▸ PROBLEM DETAILS: An exact copy of every record below is needed, with all pictures removed.

◇ ◇ ◇ ◇

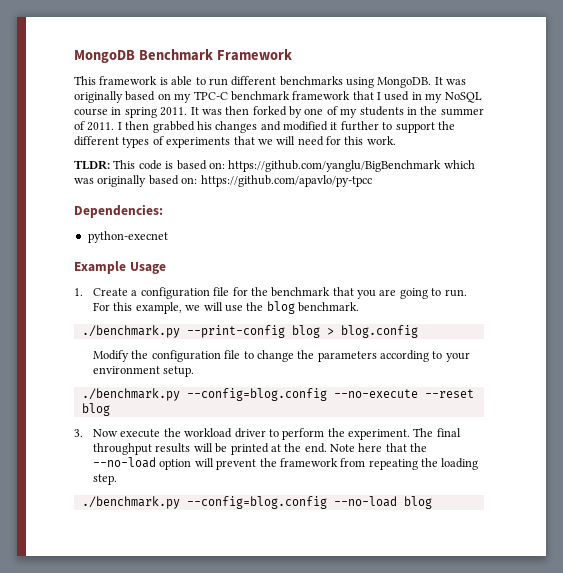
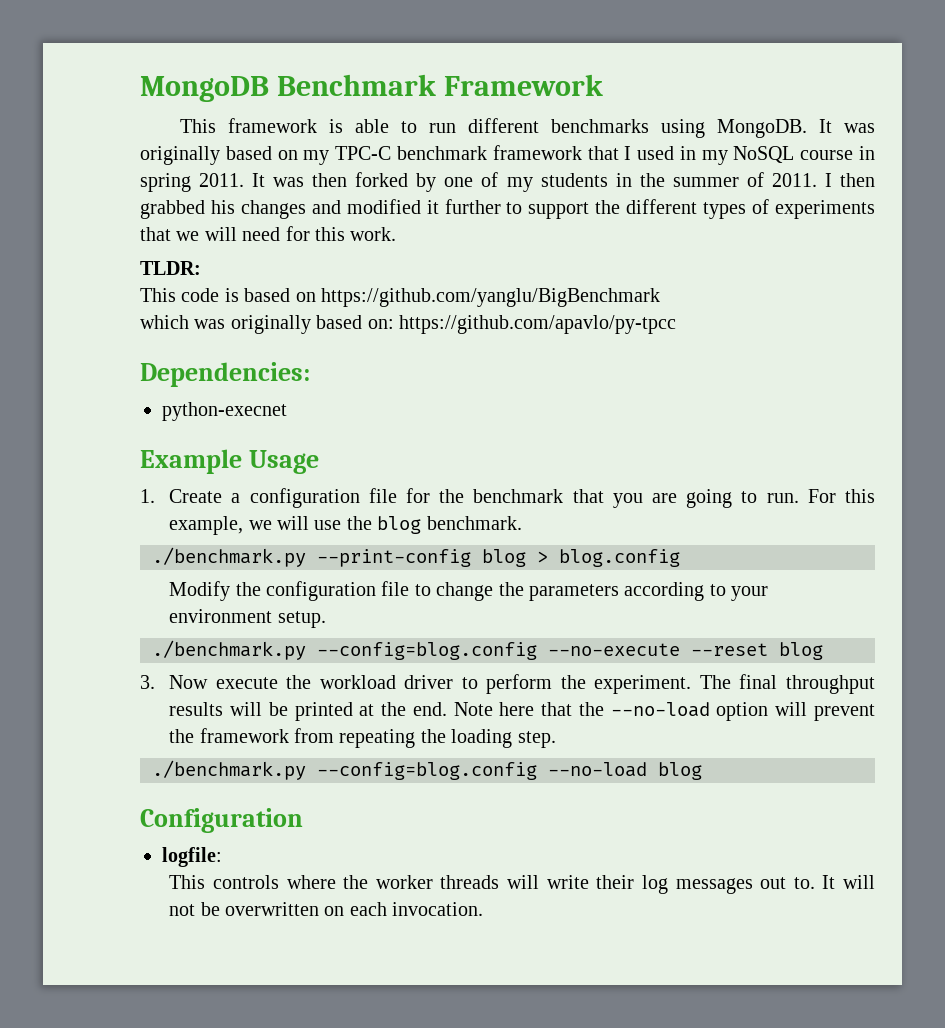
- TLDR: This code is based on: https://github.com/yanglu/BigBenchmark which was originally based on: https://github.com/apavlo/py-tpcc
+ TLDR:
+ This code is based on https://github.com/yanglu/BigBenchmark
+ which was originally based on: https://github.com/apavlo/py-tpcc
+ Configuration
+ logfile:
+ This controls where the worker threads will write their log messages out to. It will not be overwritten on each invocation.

◇ ◇ ◇ ◇

▸ WRITTEN ANSWER:
- TLDR: This code is based on: https://github.com/yanglu/BigBenchmark which was originally based on: https://github.com/apavlo/py-tpcc
+ TLDR:
+ This code is based on https://github.com/yanglu/BigBenchmark
+ which was originally based on: https://github.com/apavlo/py-tpcc
+ Configuration
+ logfile:
+ This controls where the worker threads will write their log messages out to. It will not be overwritten on each invocation.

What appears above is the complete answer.